Covered call writing is the main focus of this site and the BCI methodology. Based on member demand and similarity of strategies we have been adding information on selling cash-secured puts, the topic of my upcoming 5th book. Recently I have received inquiries on related strategies that have led to some confusion specifically about covered puts so I decided to devote this article to that topic.

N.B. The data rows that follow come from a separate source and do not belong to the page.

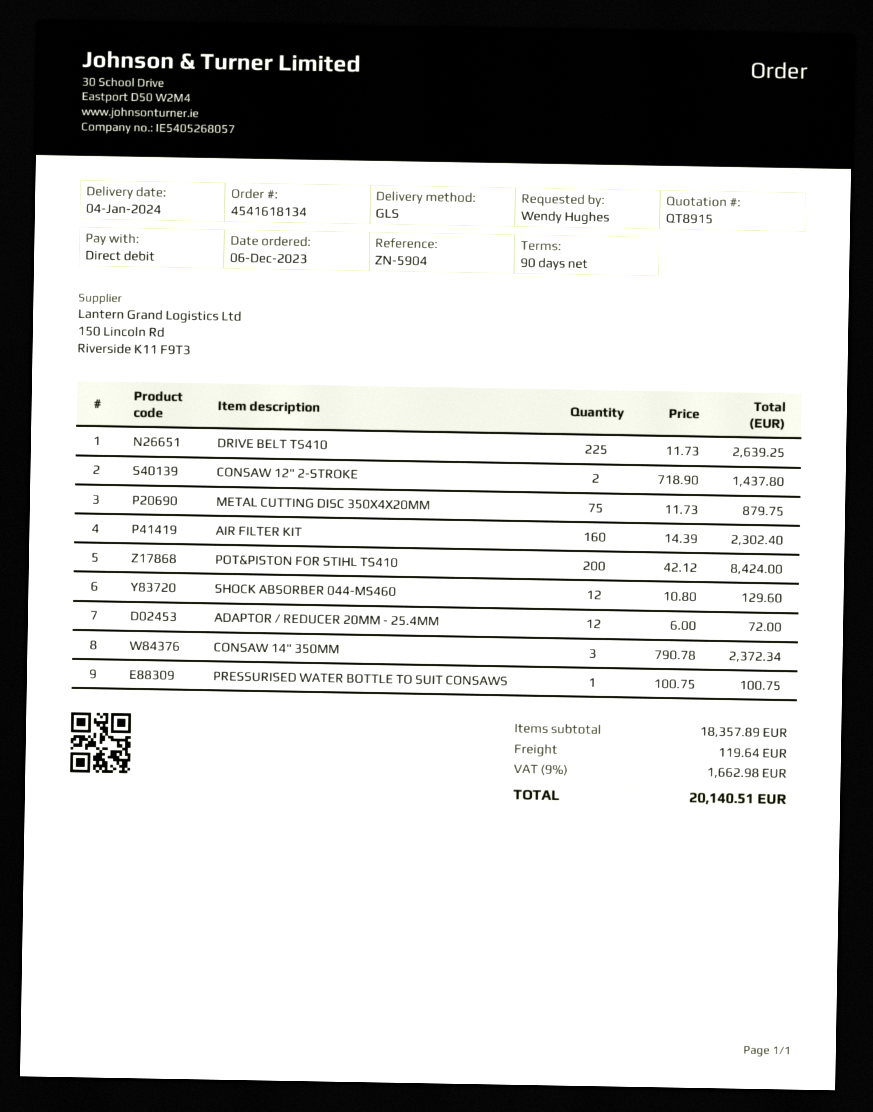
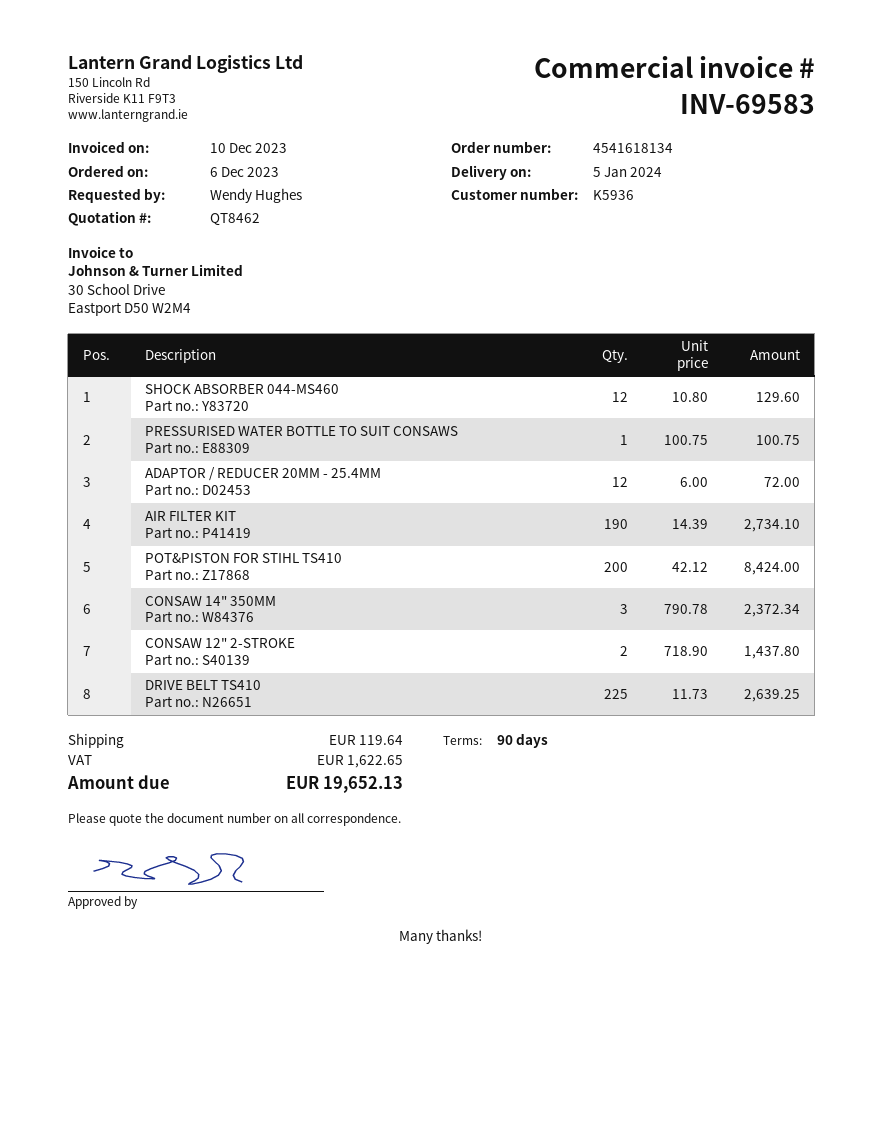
quote number: QT8915 -> QT8462
delivery date: 2024-01-04 -> 2024-01-05
METAL CUTTING DISC 350X4X20MM: 75 x 11.73 = 879.75 -> none
AIR FILTER KIT: 160 x 14.39 = 2302.40 -> 190 x 14.39 = 2734.10
tax: 1662.98 -> 1622.65
total: 20140.51 -> 19652.13

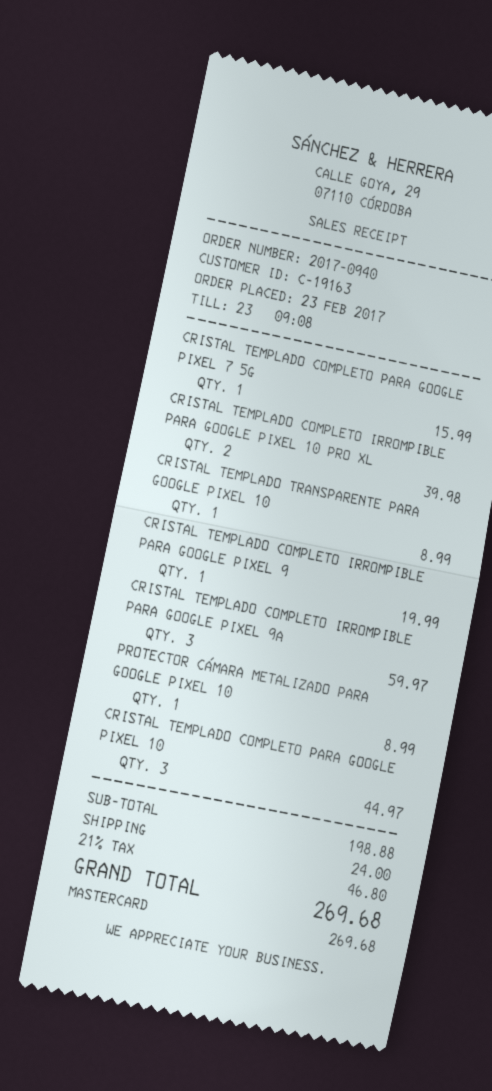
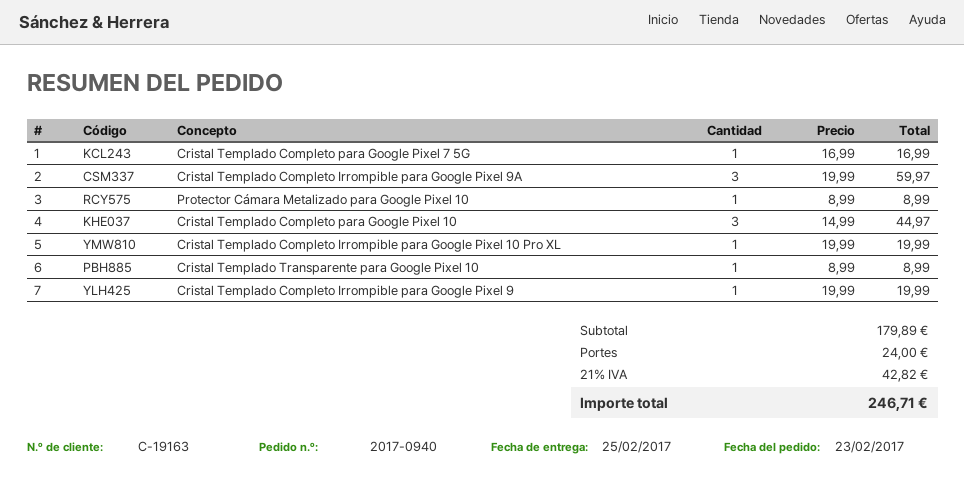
CRISTAL TEMPLADO COMPLETO PARA GOOGLE PIXEL 7 5G: 1 for 15.99 -> 1 for 16.99
CRISTAL TEMPLADO COMPLETO IRROMPIBLE PARA GOOGLE PIXEL 10 PRO XL: 2 for 39.98 -> 1 for 19.99
subtotal: 198.88 -> 179.89
tax: 21% = 46.80 -> 21% = 42.82
total: 269.68 -> 246.71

Defining the two strategies

Covered calls = Buy stock + sell call option = long stock + short option

Covered puts = Sell stock short (borrow shares from broker) + sell put option = short stock + short put option

Note: Selling cash-secured puts is a 3rd strategy that involves only a short put option position secured by enough cash to purchase the shares if the option is exercised.

 

Outlook for covered puts

A writer of covered puts has a slightly more bearish outlook than does the covered call writer as you will see as we calculate returns later in this article.

 

Hypothetical example

Sell short 100 shares of BCI @ $52 = $5200 cash generated into your brokerage account

Sell 1 x $50 out-of-the-money put for $1.50 = $150 cash generated into account

We now have two obligations: One to buy the shares @ $50 if the option holder chooses to exercise and the other to replace the 100 borrowed shares.

 

Breakeven

$53.50– any move above $53.50 will result in a loss. At this price we will lose $150 replacing the shorted stock (sold at $52 and bought @ $53.50) which is compensated for by the $150 put premium sale.

 

Maximum profit

$2 on the stock side ($52 – $50) for closing prices under $50 + $1.50 from the put sale = $3.50/share = $350/contract

No matter how low the share price moves, we purchase the shares @ $50 due to our put obligation and this is why covered puts is a bearish strategy as we max our trade as share price declines and lose money if share price accelerates past the breakeven ($53.50 in this case).

 

Maximum loss

Technically, unlimited as share price rises above $53.50, but $150 less than if the put was not sold and only the stock shorted. This also assumes no position management, an unfair assumption for educated investors.

 

Covered put graph

covered calls versus covered puts

Covered put graph

 

Type of brokerage account required and level of trading approval needed

Since the strategy involves shorting a stock, a margin account (not a cash account) is required with a high  level of trading approval, much higher than that required for covered call writing.

 

Margin and interest

This will vary from broker-to-broker but a typical margin requirement of the short stock sale is 50% ($2600 in this case) and none on the options side. Since we are borrowing the stock from our broker, we will be required to pay interest on that loan and this should be calculated into our results.

 

Summary

Most strategies if implemented and managed properly can be profitable. For most retail investors, covered puts are not appropriate and should be considered only by experienced, sophisticated investors. Covered puts and selling cash-secured puts are two completely different strategies.

 

Ask Alan videos and website enhancements

Now that I’ve produced over 100 Ask Alan videos covering a myriad of topics related to covered call writing we have developed a tremendous media database for our members. Thanks to all of our subscribers, both general and premium, who have supplied these valuable questions. Related to this milestone I have asked my great team to undertake the following project:

General site

  • Create a link to a page of “The Best of Ask Alan Videos
  • Each of these 10 videos will address a question related to one of the 10 categories featured in the series
  • We will provide a dropdown menu of topics and a keyword search
  • The 2nd Wednesday of each month, I will produce a new Ask Alan video and make it available on the general site as we have in the past and this new video will be rotated into our Best of Ask Alan video series

 

Premium site

  • Create a link to ALL 100+ Ask Alan videos
  • As new Ask Alan videos are produced, they will be added to this database
  • A dropdown menu of categories and a keyword search will be available to provide the pertinent information sought

Now that we have successfully migrated both our general and premium sites to more powerful servers, we have the ability to provide even more information and services than we have in the past and in a highly user-friendly venue.  In the very near future we will be adding information related to selling cash-secured puts as my 5th book is near publication and I also envision a 3rd section of the Blue Collar website devoted to students and longer-term investing.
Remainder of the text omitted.